We look at recommending articles to users

Daniel Kershaw works at Mendeley, where he uses text and data mining to recommend relevant articles to users. A lot of the issues in this work have to do with inconsistencies between data sources from different journals.

“I’m Daniel Kershaw, I work at Mendeley for Elsevier, and I focus on recommending recommender systems through text similarity comparisons.

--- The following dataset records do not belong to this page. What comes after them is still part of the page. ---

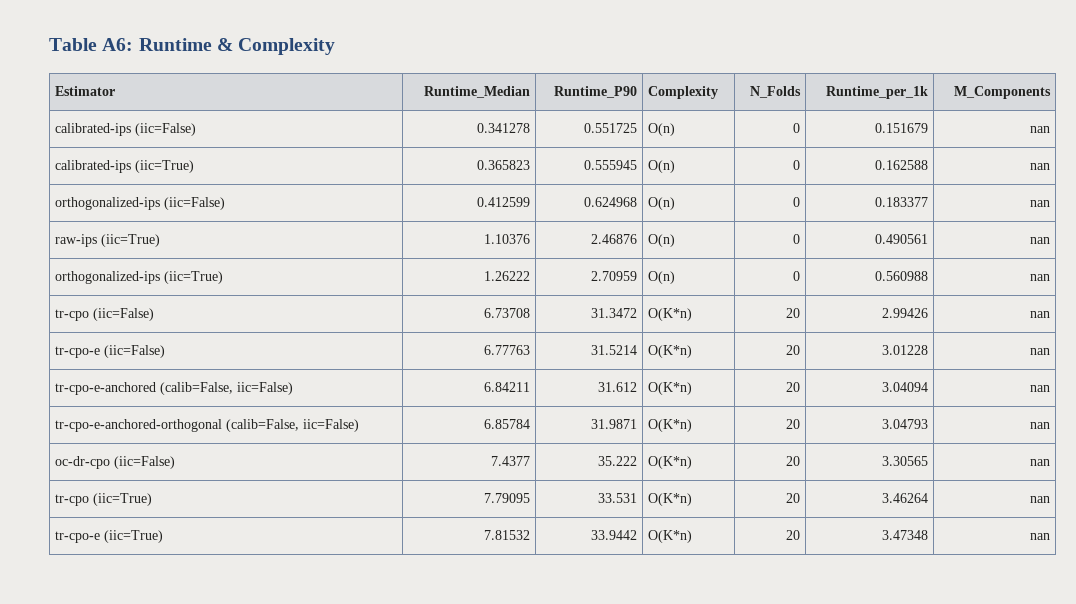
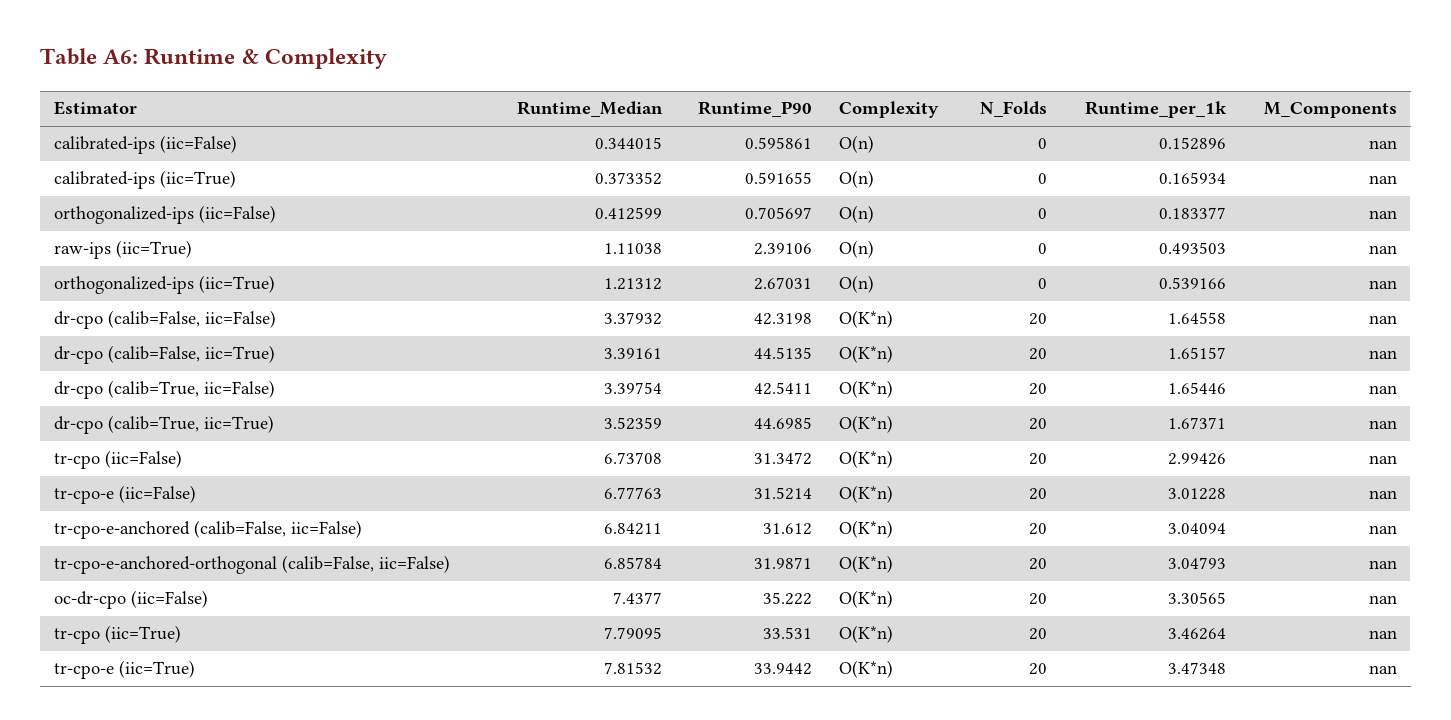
- calibrated-ips (iic=False) | 0.341278 | 0.551725 | O(n) | 0 | 0.151679 | nan
+ calibrated-ips (iic=False) | 0.344015 | 0.595861 | O(n) | 0 | 0.152896 | nan
- calibrated-ips (iic=True) | 0.365823 | 0.555945 | O(n) | 0 | 0.162588 | nan
+ calibrated-ips (iic=True) | 0.373352 | 0.591655 | O(n) | 0 | 0.165934 | nan
- orthogonalized-ips (iic=False) | 0.412599 | 0.624968 | O(n) | 0 | 0.183377 | nan
+ orthogonalized-ips (iic=False) | 0.412599 | 0.705697 | O(n) | 0 | 0.183377 | nan
- raw-ips (iic=True) | 1.10376 | 2.46876 | O(n) | 0 | 0.490561 | nan
+ raw-ips (iic=True) | 1.11038 | 2.39106 | O(n) | 0 | 0.493503 | nan
- orthogonalized-ips (iic=True) | 1.26222 | 2.70959 | O(n) | 0 | 0.560988 | nan
+ orthogonalized-ips (iic=True) | 1.21312 | 2.67031 | O(n) | 0 | 0.539166 | nan
+ dr-cpo (calib=False, iic=False) | 3.37932 | 42.3198 | O(K*n) | 20 | 1.64558 | nan
+ dr-cpo (calib=False, iic=True) | 3.39161 | 44.5135 | O(K*n) | 20 | 1.65157 | nan
+ dr-cpo (calib=True, iic=False) | 3.39754 | 42.5411 | O(K*n) | 20 | 1.65446 | nan
+ dr-cpo (calib=True, iic=True) | 3.52359 | 44.6985 | O(K*n) | 20 | 1.67371 | nan

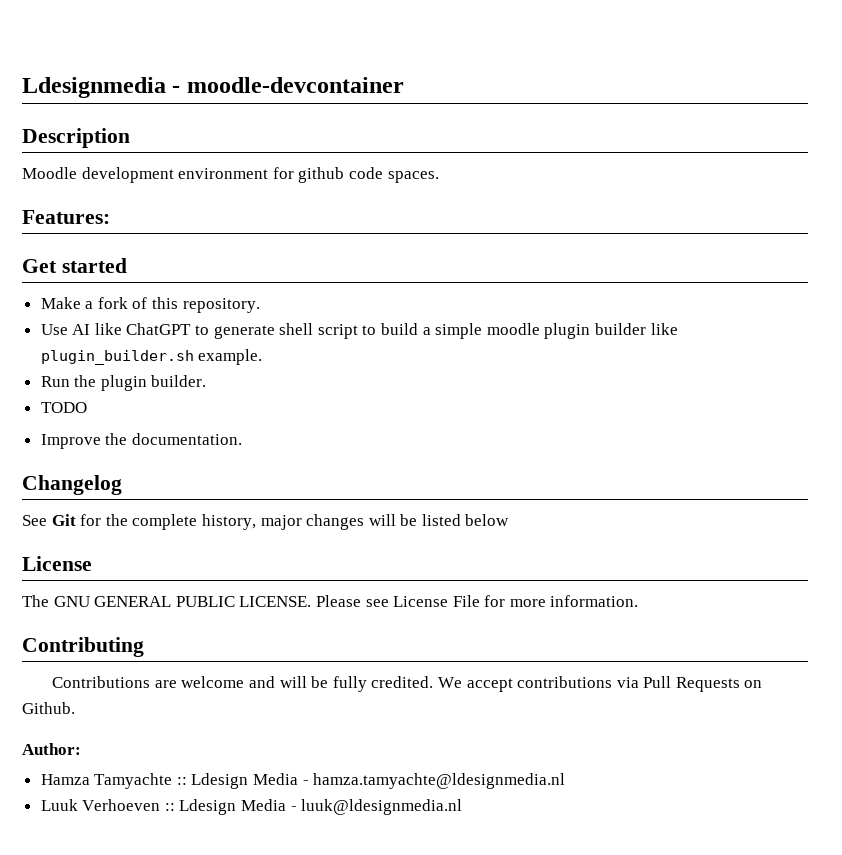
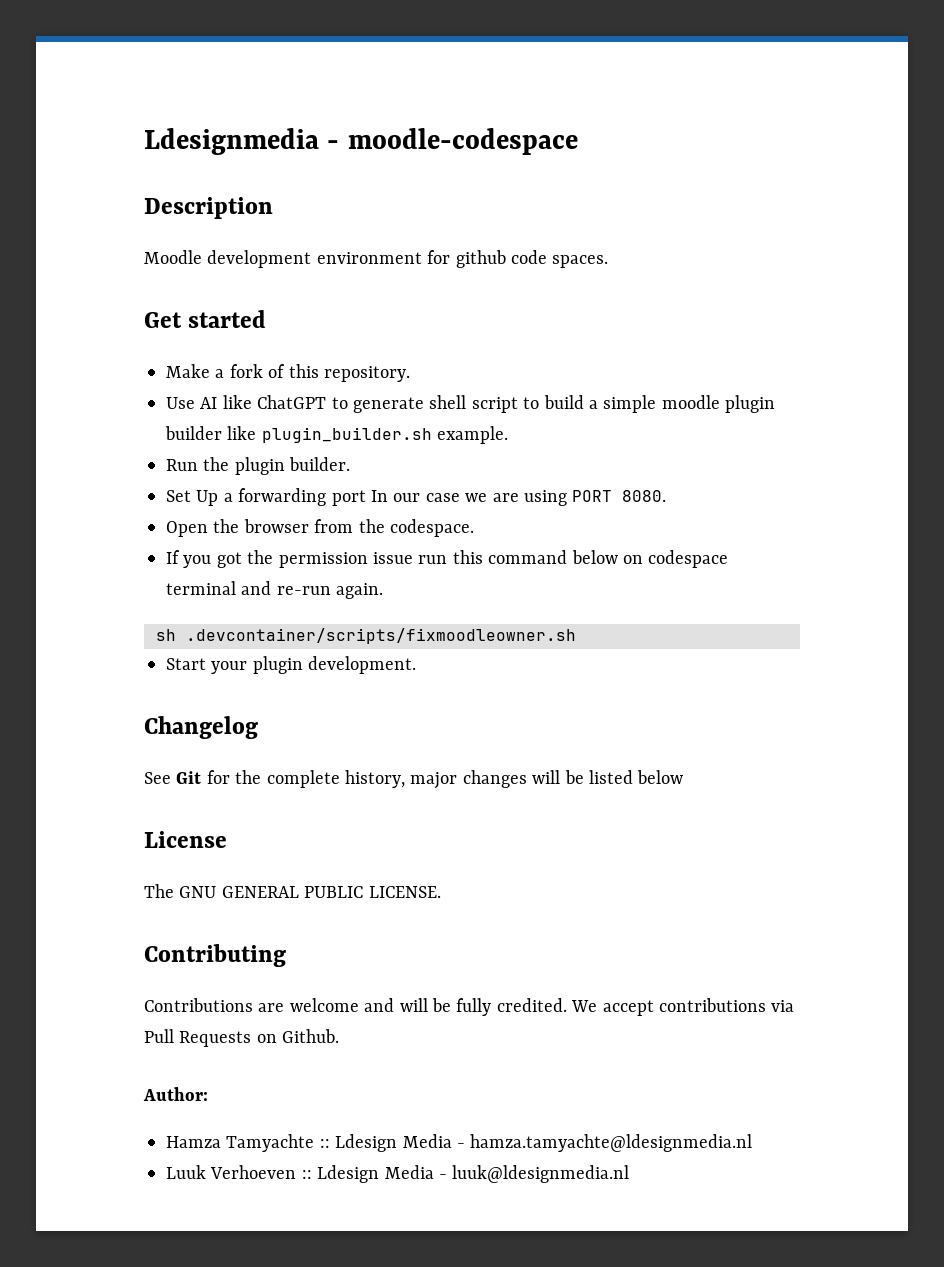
- Ldesignmedia - moodle-devcontainer
+ Ldesignmedia - moodle-codespace
- Features:
- TODO
- Improve the documentation.
+ Set Up a forwarding port In our case we are using PORT 8080.
+ Open the browser from the codespace.
+ If you got the permission issue run this command below on codespace terminal and re-run again.
+ sh .devcontainer/scripts/fixmoodleowner.sh
+ Start your plugin development.
- Please see License File for more information.

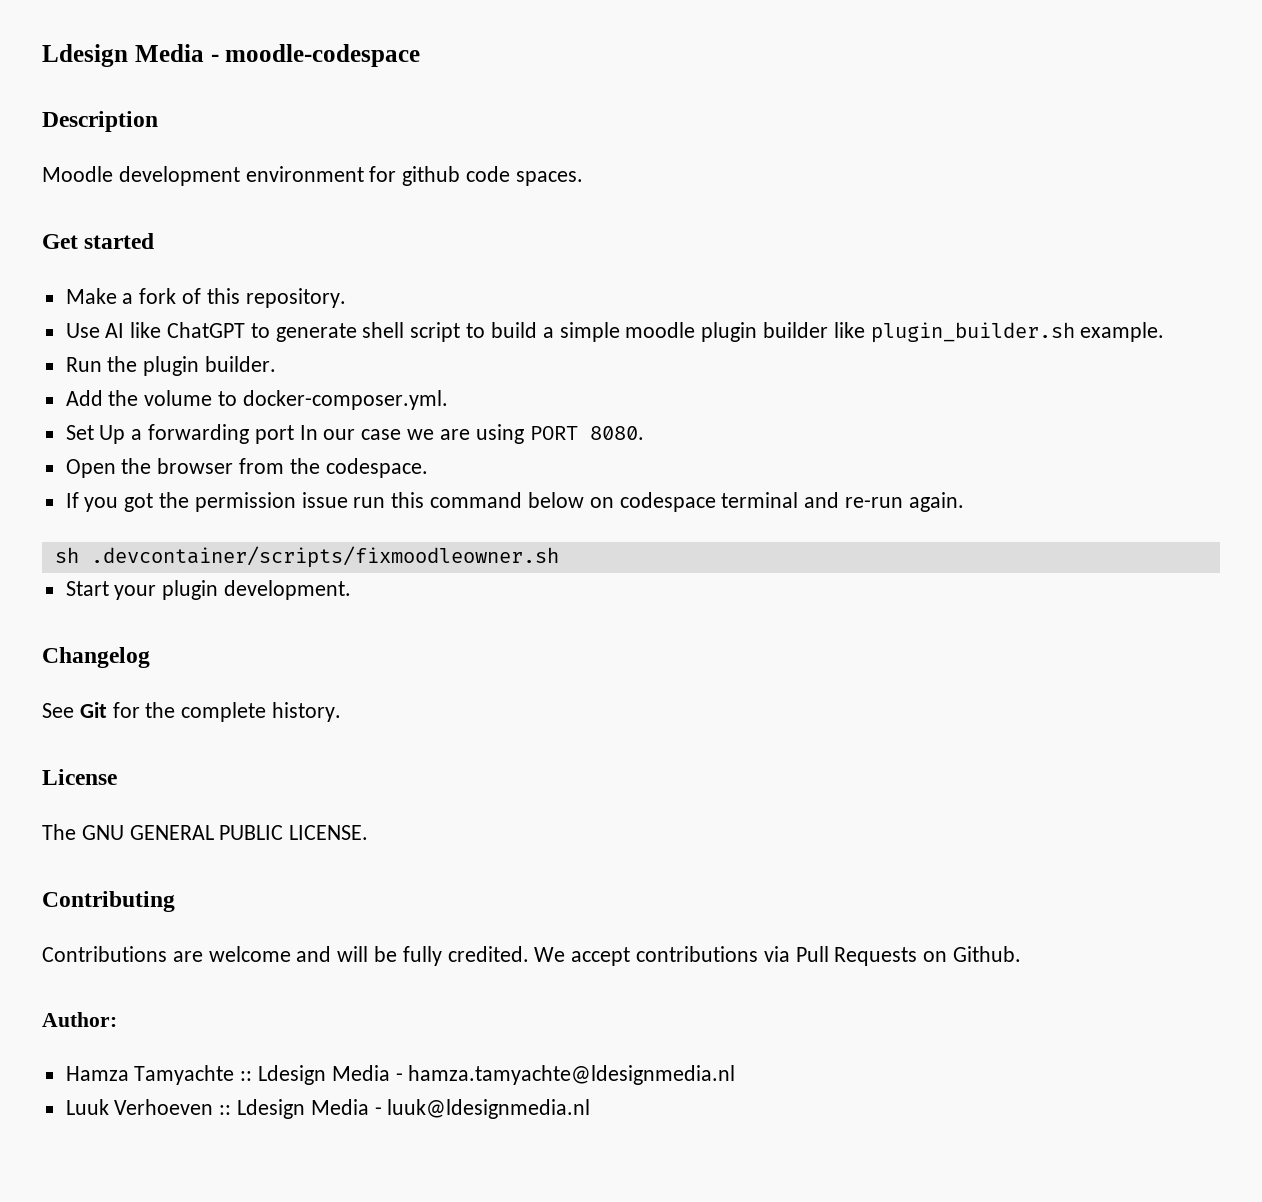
- Ldesignmedia - moodle-codespace
+ Ldesign Media - moodle-codespace
+ Add the volume to docker-composer.yml.
- See Git for the complete history, major changes will be listed below
+ See Git for the complete history.

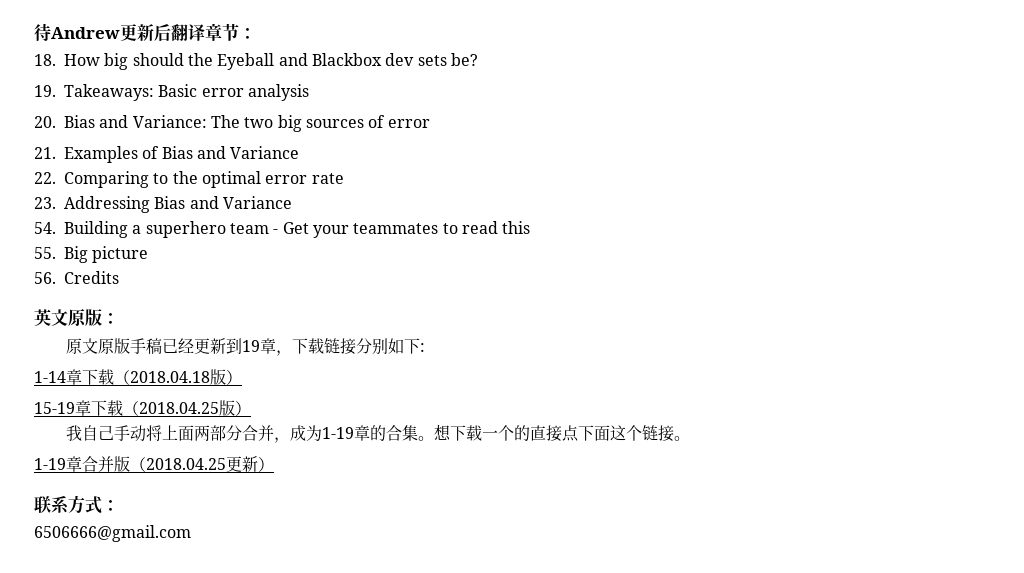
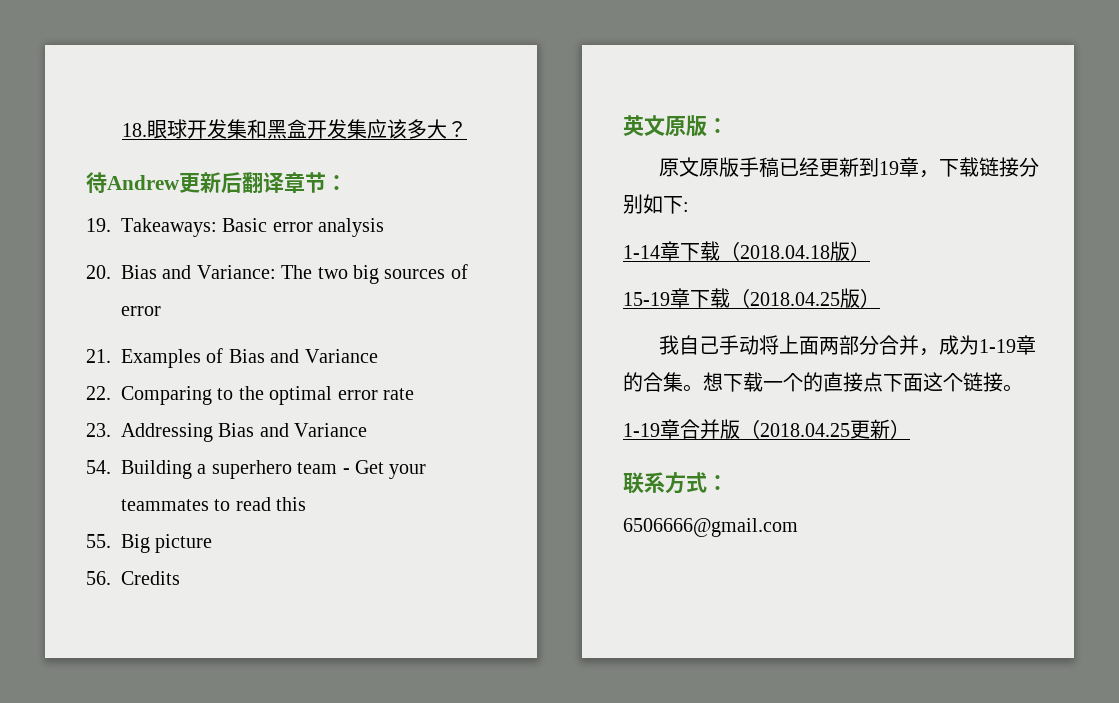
+ 18.眼球开发集和黑盒开发集应该多大？
- 18. How big should the Eyeball and Blackbox dev sets be?

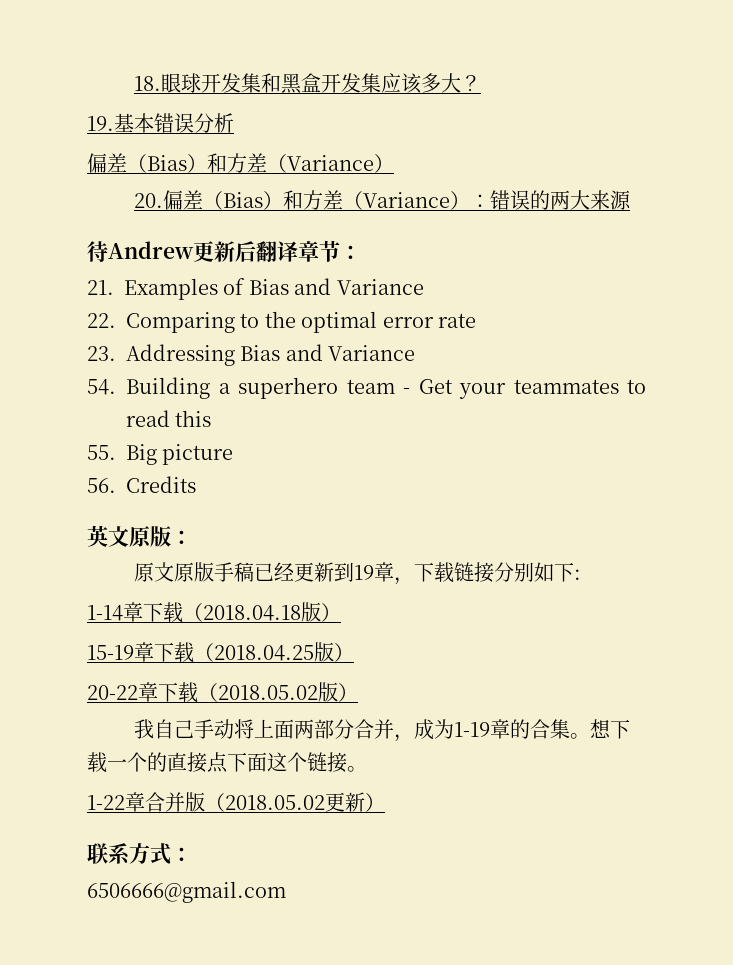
+ 19.基本错误分析
+ 偏差（Bias）和方差（Variance）
+ 20.偏差（Bias）和方差（Variance）：错误的两大来源
- 19. Takeaways: Basic error analysis
- 20. Bias and Variance: The two big sources of error
+ 20-22章下载（2018.05.02版）
- 1-19章合并版（2018.04.25更新）
+ 1-22章合并版（2018.05.02更新）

So we look at recommending articles to end-users, based on their past reading history. So one of the simple methods we use is comparison of tf-idf factors between an article that you’ve read and articles in our library. We’re moving forward from basic tf-idf factors to looking at more complex word embeddings and document embeddings within multidimensional space.

TDM is used within the pre-filtering and post-filtering stages of our systems, where we try to extract just the relevant bits of information such as noun phrases and verb phrases , which include sort of names of inventions people have come across, protein names, or new fields which come into existence, and use those as features when making recommendations to people.

As with anything, 80% is getting used to the data and then the rest, the 20%, is then developing the system. So a lot of the issues we have are, even though we work for large publishing houses, inconsistencies between data sources from the different journals.

So part of it is dealing with the new answers of text formatting across different domains. In an ideal world there would be standard representations across data sources which allow people to understand by merely looking at the metadata of how a document is structured and how it is encoded. From there it would allow us to analyse the datasets easier and quicker, getting from an idea to result and ultimately product for us in a shorter time span.”